--- EXERCISE DATA Enclosed Below ---

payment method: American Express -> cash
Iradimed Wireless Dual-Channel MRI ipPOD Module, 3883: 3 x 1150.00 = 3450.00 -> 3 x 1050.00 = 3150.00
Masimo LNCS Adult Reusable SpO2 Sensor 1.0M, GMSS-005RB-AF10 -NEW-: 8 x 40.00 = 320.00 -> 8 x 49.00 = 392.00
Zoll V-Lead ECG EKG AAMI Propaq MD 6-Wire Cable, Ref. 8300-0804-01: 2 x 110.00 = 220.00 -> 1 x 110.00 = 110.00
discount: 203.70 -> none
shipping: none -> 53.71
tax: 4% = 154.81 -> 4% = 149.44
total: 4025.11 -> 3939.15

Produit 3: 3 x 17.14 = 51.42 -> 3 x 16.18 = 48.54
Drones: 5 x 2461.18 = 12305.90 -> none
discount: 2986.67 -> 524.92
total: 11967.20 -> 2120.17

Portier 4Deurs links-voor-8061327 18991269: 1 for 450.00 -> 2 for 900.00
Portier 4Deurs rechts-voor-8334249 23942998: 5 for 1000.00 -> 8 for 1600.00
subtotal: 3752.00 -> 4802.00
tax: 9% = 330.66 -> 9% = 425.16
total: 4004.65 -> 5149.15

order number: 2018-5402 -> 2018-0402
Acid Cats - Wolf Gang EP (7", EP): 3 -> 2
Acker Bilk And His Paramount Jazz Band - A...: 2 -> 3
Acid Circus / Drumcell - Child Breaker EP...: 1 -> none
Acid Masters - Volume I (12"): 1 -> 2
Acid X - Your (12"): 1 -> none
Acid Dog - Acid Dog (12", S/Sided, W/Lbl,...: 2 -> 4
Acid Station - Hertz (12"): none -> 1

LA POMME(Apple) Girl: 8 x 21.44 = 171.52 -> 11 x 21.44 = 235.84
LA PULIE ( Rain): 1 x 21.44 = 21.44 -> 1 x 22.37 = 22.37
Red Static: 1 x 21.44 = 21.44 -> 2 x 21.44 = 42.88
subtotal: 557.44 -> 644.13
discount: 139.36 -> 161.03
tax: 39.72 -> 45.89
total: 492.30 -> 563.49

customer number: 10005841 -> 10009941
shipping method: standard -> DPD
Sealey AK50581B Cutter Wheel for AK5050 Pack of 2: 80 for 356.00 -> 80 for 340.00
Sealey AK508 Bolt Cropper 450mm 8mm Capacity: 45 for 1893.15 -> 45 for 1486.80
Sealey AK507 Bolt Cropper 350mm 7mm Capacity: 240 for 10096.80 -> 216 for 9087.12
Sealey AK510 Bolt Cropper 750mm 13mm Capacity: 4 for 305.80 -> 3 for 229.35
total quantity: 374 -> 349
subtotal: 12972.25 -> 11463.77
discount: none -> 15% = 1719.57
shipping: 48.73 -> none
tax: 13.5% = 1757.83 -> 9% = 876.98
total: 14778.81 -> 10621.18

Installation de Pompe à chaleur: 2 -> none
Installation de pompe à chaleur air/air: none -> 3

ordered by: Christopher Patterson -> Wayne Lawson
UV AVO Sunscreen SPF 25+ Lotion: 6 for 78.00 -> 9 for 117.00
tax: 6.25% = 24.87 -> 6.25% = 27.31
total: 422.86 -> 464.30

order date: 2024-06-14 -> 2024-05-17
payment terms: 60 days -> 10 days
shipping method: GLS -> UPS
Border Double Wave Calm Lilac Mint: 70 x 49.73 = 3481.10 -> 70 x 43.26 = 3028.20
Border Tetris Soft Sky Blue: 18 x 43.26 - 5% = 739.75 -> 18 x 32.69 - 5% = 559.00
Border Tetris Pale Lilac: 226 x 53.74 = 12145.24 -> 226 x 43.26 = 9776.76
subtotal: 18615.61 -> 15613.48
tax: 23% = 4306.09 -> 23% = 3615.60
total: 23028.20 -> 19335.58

--- End of Enclosed EXERCISE DATA ---

◆ YOUR ASSIGNMENT
Line by line, please copy the records above exactly.

◆ TASK RESPONSE
payment method: American Express -> cash
Iradimed Wireless Dual-Channel MRI ipPOD Module, 3883: 3 x 1150.00 = 3450.00 -> 3 x 1050.00 = 3150.00
Masimo LNCS Adult Reusable SpO2 Sensor 1.0M, GMSS-005RB-AF10 -NEW-: 8 x 40.00 = 320.00 -> 8 x 49.00 = 392.00
Zoll V-Lead ECG EKG AAMI Propaq MD 6-Wire Cable, Ref. 8300-0804-01: 2 x 110.00 = 220.00 -> 1 x 110.00 = 110.00
discount: 203.70 -> none
shipping: none -> 53.71
tax: 4% = 154.81 -> 4% = 149.44
total: 4025.11 -> 3939.15

Produit 3: 3 x 17.14 = 51.42 -> 3 x 16.18 = 48.54
Drones: 5 x 2461.18 = 12305.90 -> none
discount: 2986.67 -> 524.92
total: 11967.20 -> 2120.17

Portier 4Deurs links-voor-8061327 18991269: 1 for 450.00 -> 2 for 900.00
Portier 4Deurs rechts-voor-8334249 23942998: 5 for 1000.00 -> 8 for 1600.00
subtotal: 3752.00 -> 4802.00
tax: 9% = 330.66 -> 9% = 425.16
total: 4004.65 -> 5149.15

order number: 2018-5402 -> 2018-0402
Acid Cats - Wolf Gang EP (7", EP): 3 -> 2
Acker Bilk And His Paramount Jazz Band - A...: 2 -> 3
Acid Circus / Drumcell - Child Breaker EP...: 1 -> none
Acid Masters - Volume I (12"): 1 -> 2
Acid X - Your (12"): 1 -> none
Acid Dog - Acid Dog (12", S/Sided, W/Lbl,...: 2 -> 4
Acid Station - Hertz (12"): none -> 1

LA POMME(Apple) Girl: 8 x 21.44 = 171.52 -> 11 x 21.44 = 235.84
LA PULIE ( Rain): 1 x 21.44 = 21.44 -> 1 x 22.37 = 22.37
Red Static: 1 x 21.44 = 21.44 -> 2 x 21.44 = 42.88
subtotal: 557.44 -> 644.13
discount: 139.36 -> 161.03
tax: 39.72 -> 45.89
total: 492.30 -> 563.49

customer number: 10005841 -> 10009941
shipping method: standard -> DPD
Sealey AK50581B Cutter Wheel for AK5050 Pack of 2: 80 for 356.00 -> 80 for 340.00
Sealey AK508 Bolt Cropper 450mm 8mm Capacity: 45 for 1893.15 -> 45 for 1486.80
Sealey AK507 Bolt Cropper 350mm 7mm Capacity: 240 for 10096.80 -> 216 for 9087.12
Sealey AK510 Bolt Cropper 750mm 13mm Capacity: 4 for 305.80 -> 3 for 229.35
total quantity: 374 -> 349
subtotal: 12972.25 -> 11463.77
discount: none -> 15% = 1719.57
shipping: 48.73 -> none
tax: 13.5% = 1757.83 -> 9% = 876.98
total: 14778.81 -> 10621.18

Installation de Pompe à chaleur: 2 -> none
Installation de pompe à chaleur air/air: none -> 3

ordered by: Christopher Patterson -> Wayne Lawson
UV AVO Sunscreen SPF 25+ Lotion: 6 for 78.00 -> 9 for 117.00
tax: 6.25% = 24.87 -> 6.25% = 27.31
total: 422.86 -> 464.30

order date: 2024-06-14 -> 2024-05-17
payment terms: 60 days -> 10 days
shipping method: GLS -> UPS
Border Double Wave Calm Lilac Mint: 70 x 49.73 = 3481.10 -> 70 x 43.26 = 3028.20
Border Tetris Soft Sky Blue: 18 x 43.26 - 5% = 739.75 -> 18 x 32.69 - 5% = 559.00
Border Tetris Pale Lilac: 226 x 53.74 = 12145.24 -> 226 x 43.26 = 9776.76
subtotal: 18615.61 -> 15613.48
tax: 23% = 4306.09 -> 23% = 3615.60
total: 23028.20 -> 19335.58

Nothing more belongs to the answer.